Hoy he empezado a aprovechar mi bono de 52 entradas gratis, y lo he hecho viendo En el centro de la tormenta. Se trata de una intriga que mezcla una trama detectivesca con ecos de conflictos raciales. Pero la generalidad siempre esconde los detalles, que es donde encontramos en muchas ocasiones lo verdaderamente importante.
Aunque la película es buena (la dirige Bertrand Tavernier, que es un director con clase y con estilo), el relato se deshilacha demasiado, varias subtramas son poco consistentes y algunos giros del guión son inexplicables e inexplicados. Pero eso no le resta una cadencia tranquila pero firme, que avanza sin prisa pero sin pausa, gracias a los grandes atractivos del tinglado: el entorno en el que se desarrolla (con todo lo que ello implica) y la presencia enorme de Tommy Lee Jones.
Empecemos por lo segundo. El señor Jones fácil sea uno de los tres o cuatro mejores actores del panorama actual del cine estadounidense. Su rostro pétreo expresa a la perfección tanto la resignación más profunda como la felicidad más liviana, pasando sutilmente por toda una gama de emociones que, no obstante, nunca le sacan de su lugar natural: es un tío duro, un verdadero tipo con dos cojones. Y en películas como ésta, siempre es mejor tener a tu lado a alguien así, por lo que pueda pasar…
Porque En el centro de la tormenta recoge el testigo de intrigas situadas en el profundo sur estadounidense, ya sea Mississippi, como En el calor de la noche o Arde Mississippi, o Louisiana, como en esta producción que estamos analizando. Enclavar un suspense en este tipo de parajes ofrece una serie de características propias, empezando por la problemática racista que siempre hace acto de presencia con más o menos intensidad.

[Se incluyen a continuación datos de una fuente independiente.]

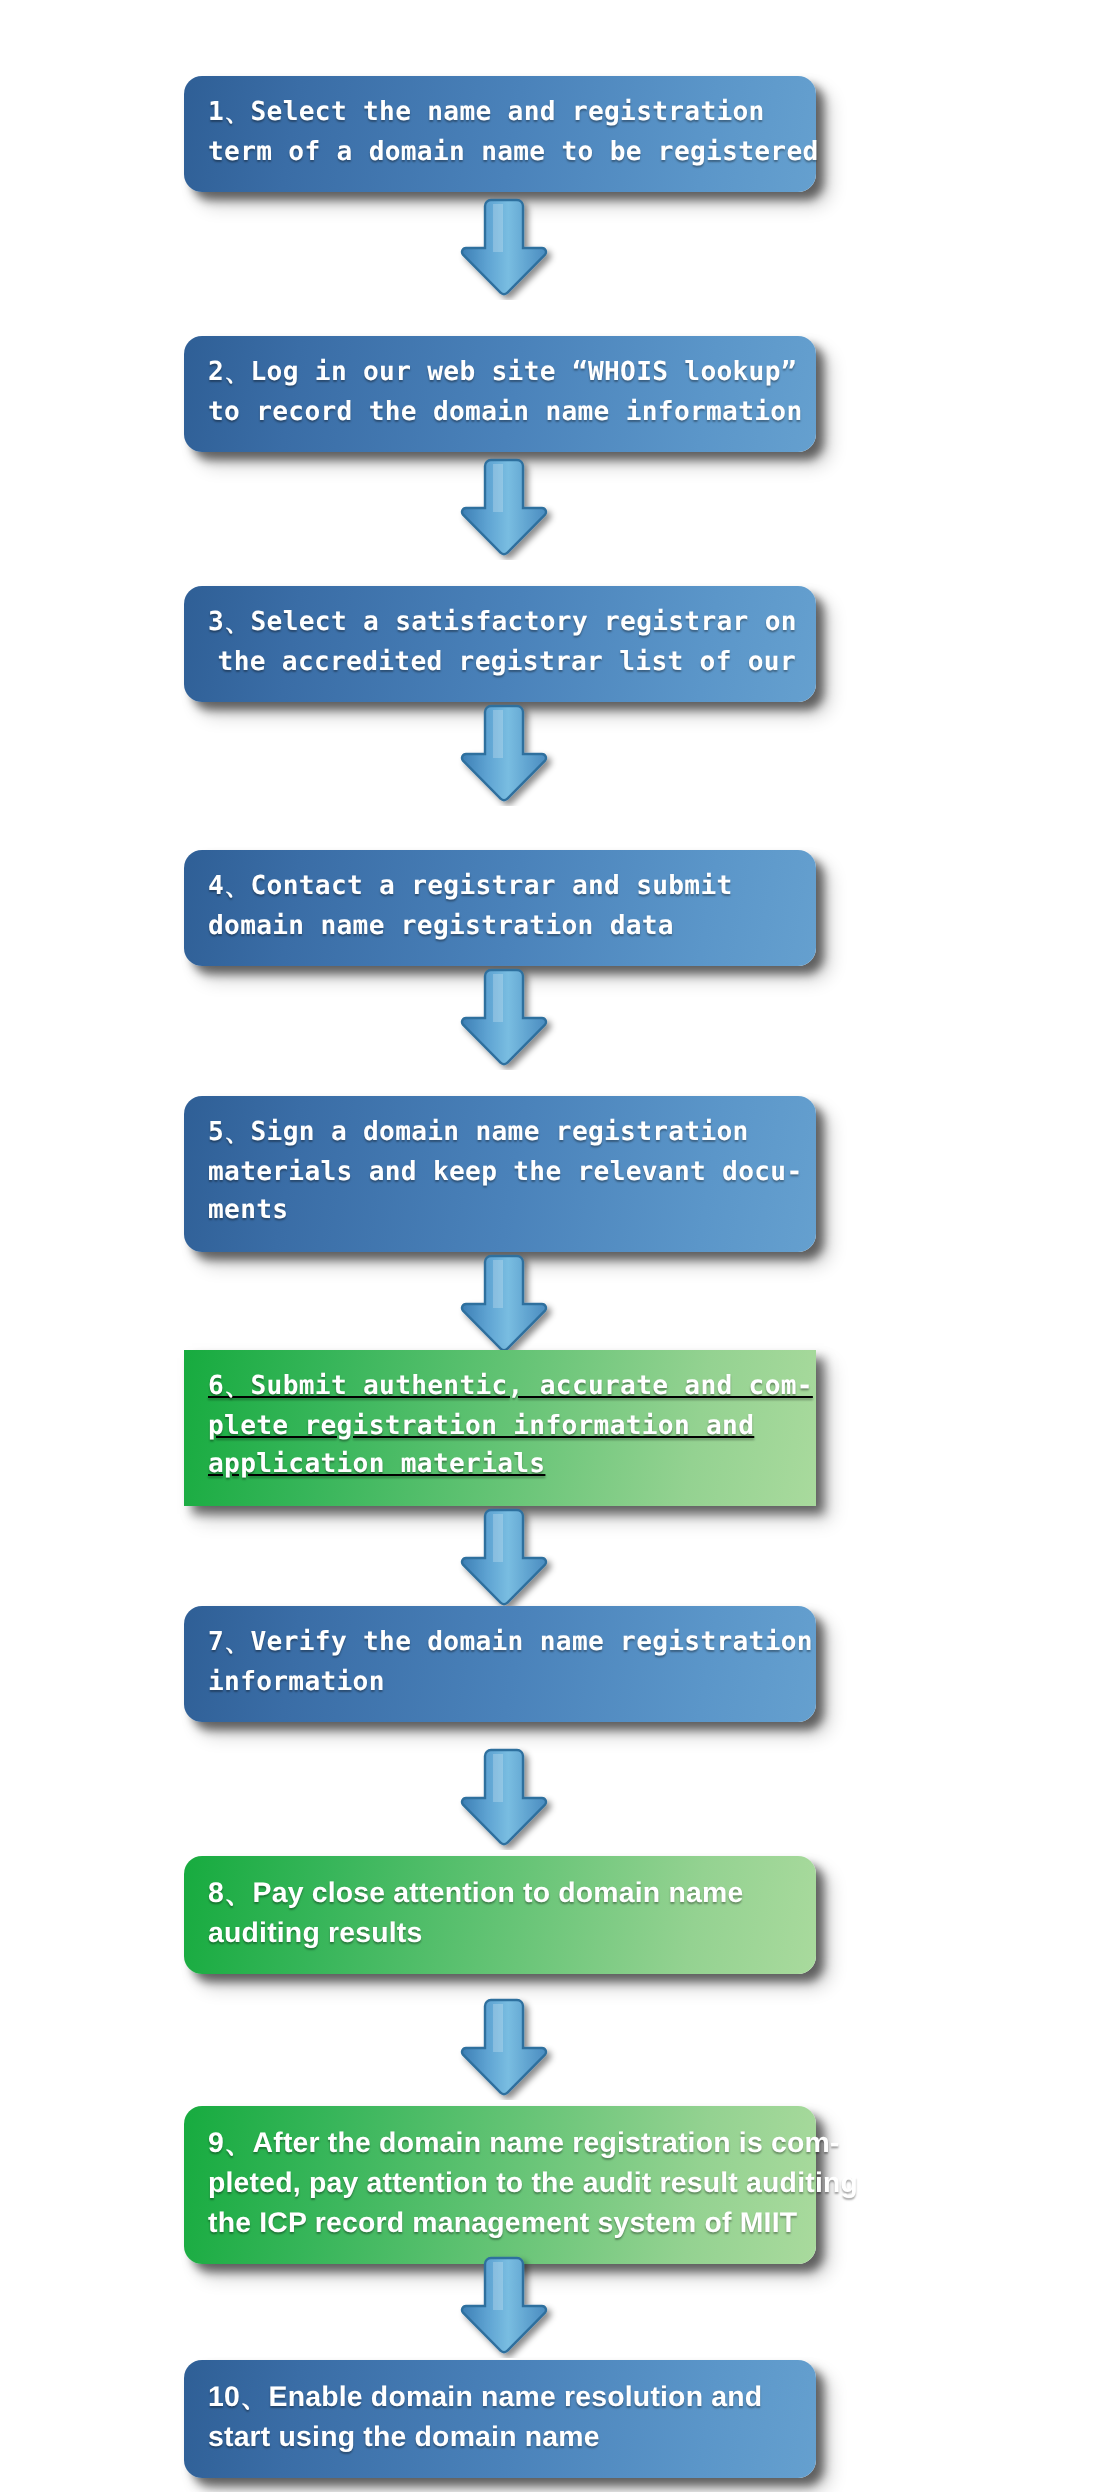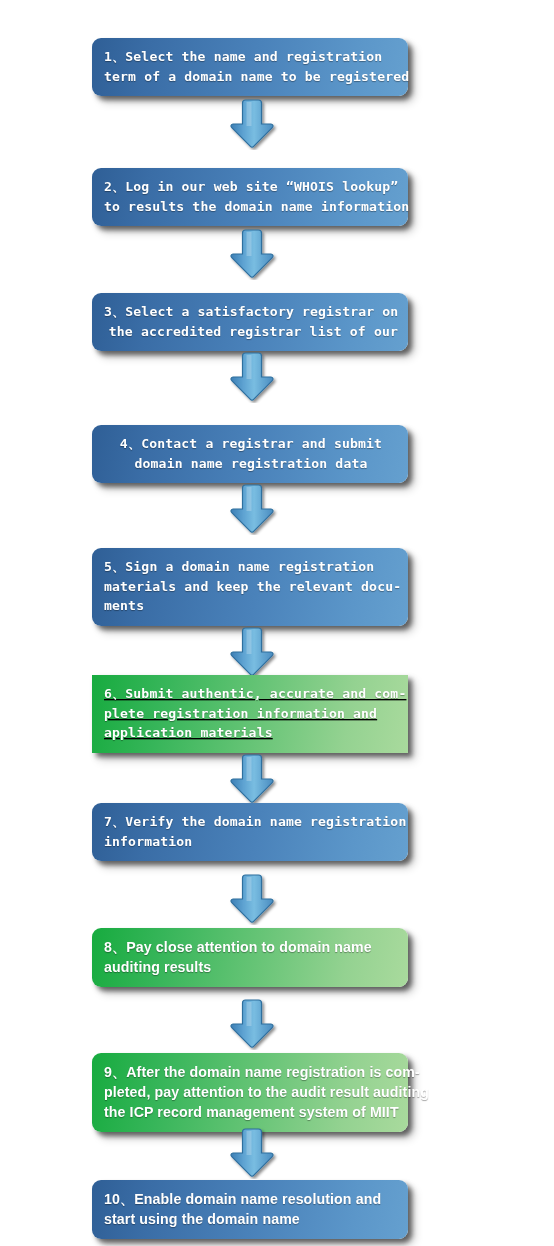"to results the domain name" span.step-line { text: results -> record }
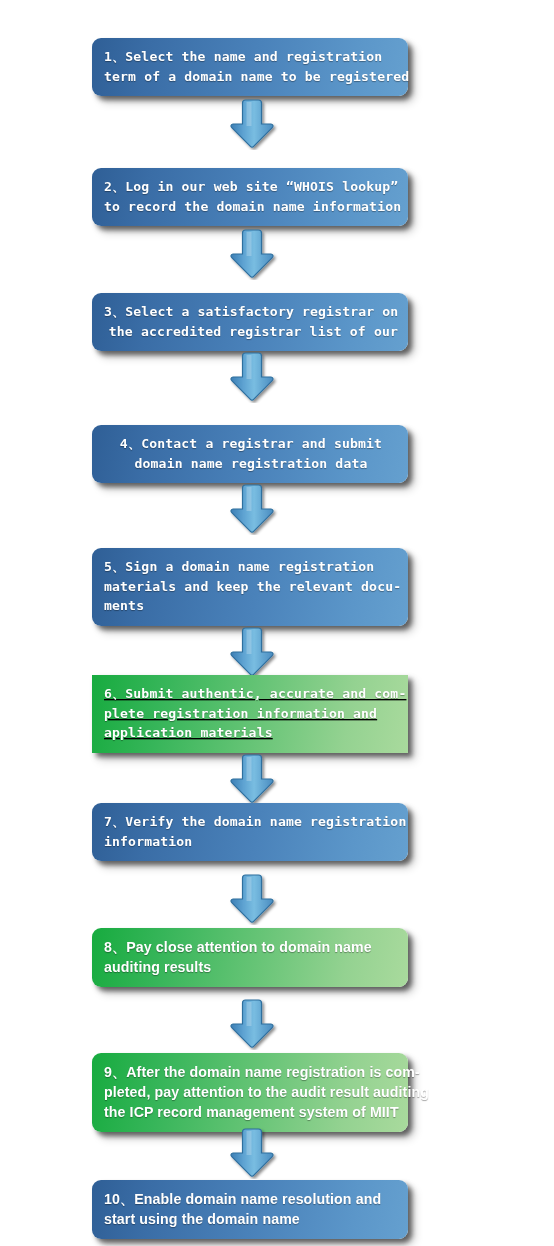"4、Contact a registrar and submit" div.step-box { text-align: center -> none }
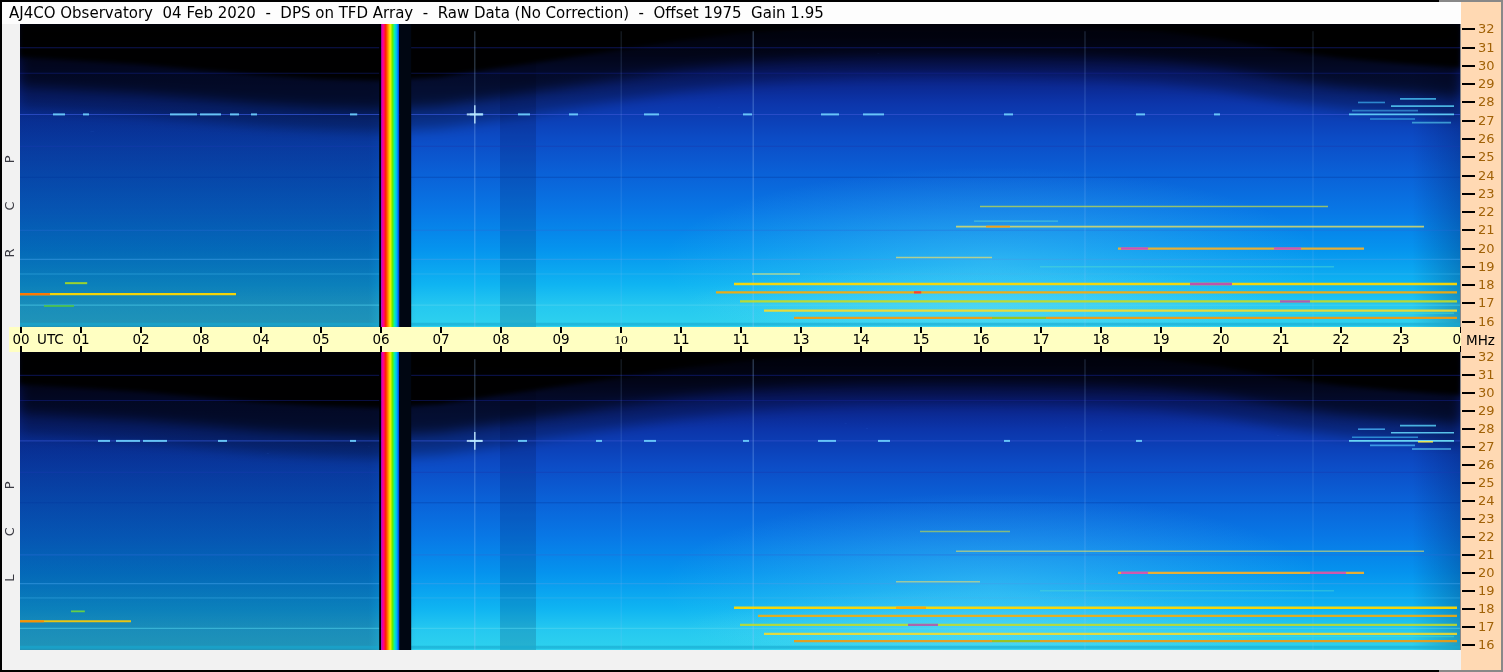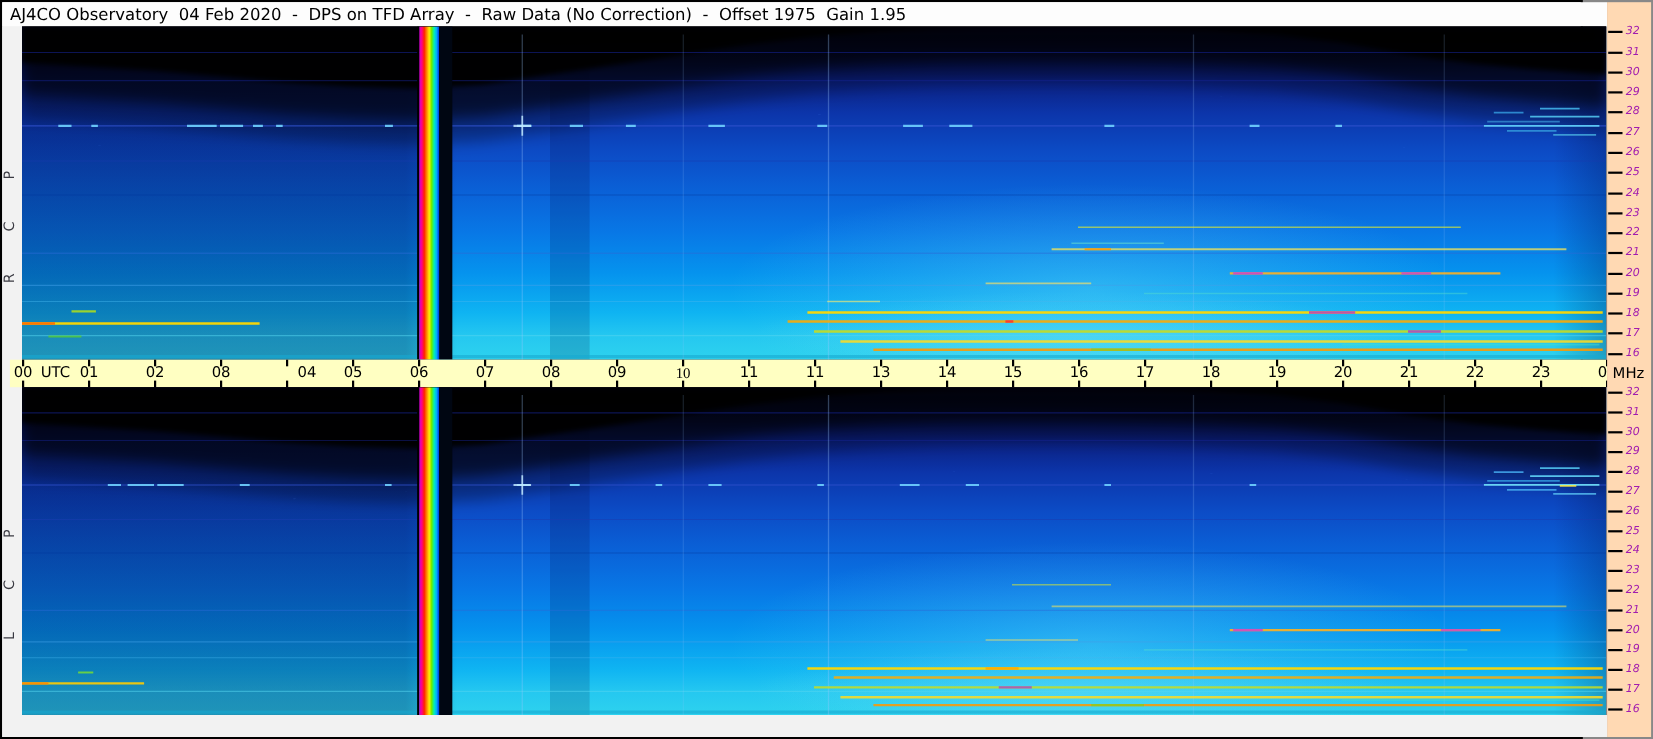"32" .flabel { color: #a21caf -> #a16207; font-size: 10px -> 13px; font-style: italic -> none }
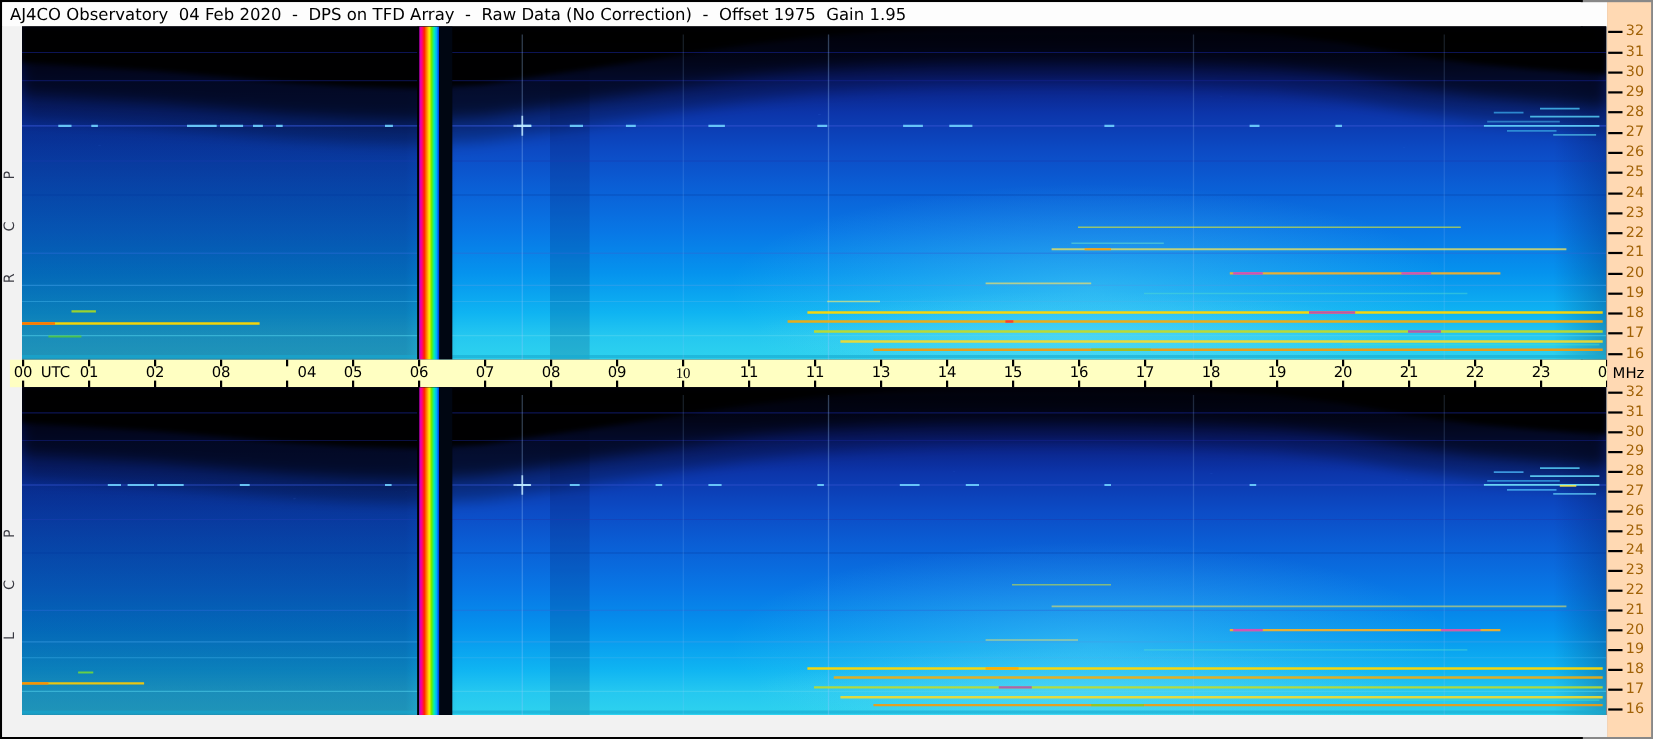"04" div.hlabel { left: 240px -> 222px }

Por supuesto, volvemos a encontrarnos con algo similar a lo que sucedía con Winter’s bone: el Sur significa marismas, pantanos, polvo y arena, un halo rural que choca con las convenciones urbanas que suelen envolver las películas de suspense y protagonizadas por policías. Y llegamos al punto que más me interesa…
El choque entre lo urbano y lo rústico, entre los buenos y democráticos modos de los policías de la ciudad y los heterodoxos métodos de los sheriffs y los veteranos del lugar. Un conflicto que se ve perfectamente en Arde Mississippi, encarnado por el joven Willem Dafoe, muy preocupado por las normas, y el curtido Gene Hackman, que aplica el mantra de que el fin a veces sí justifica los medios.
El personaje de Tommy Lee Jones se mueve como pez en el agua en ese ambiente turbio, pleno de maleantes y delincuentes, de racistas y de paletos. Porque es un viejo zorro que se sabe más de un truco, y muchos de ellos no son legales. Lo cual plantea un interesante debate: ¿por qué resultan tan atractivos estos justicieros al margen de la ley, como Harry el Sucio, los interpretados por Charles Bronson o los ya citados más arriba?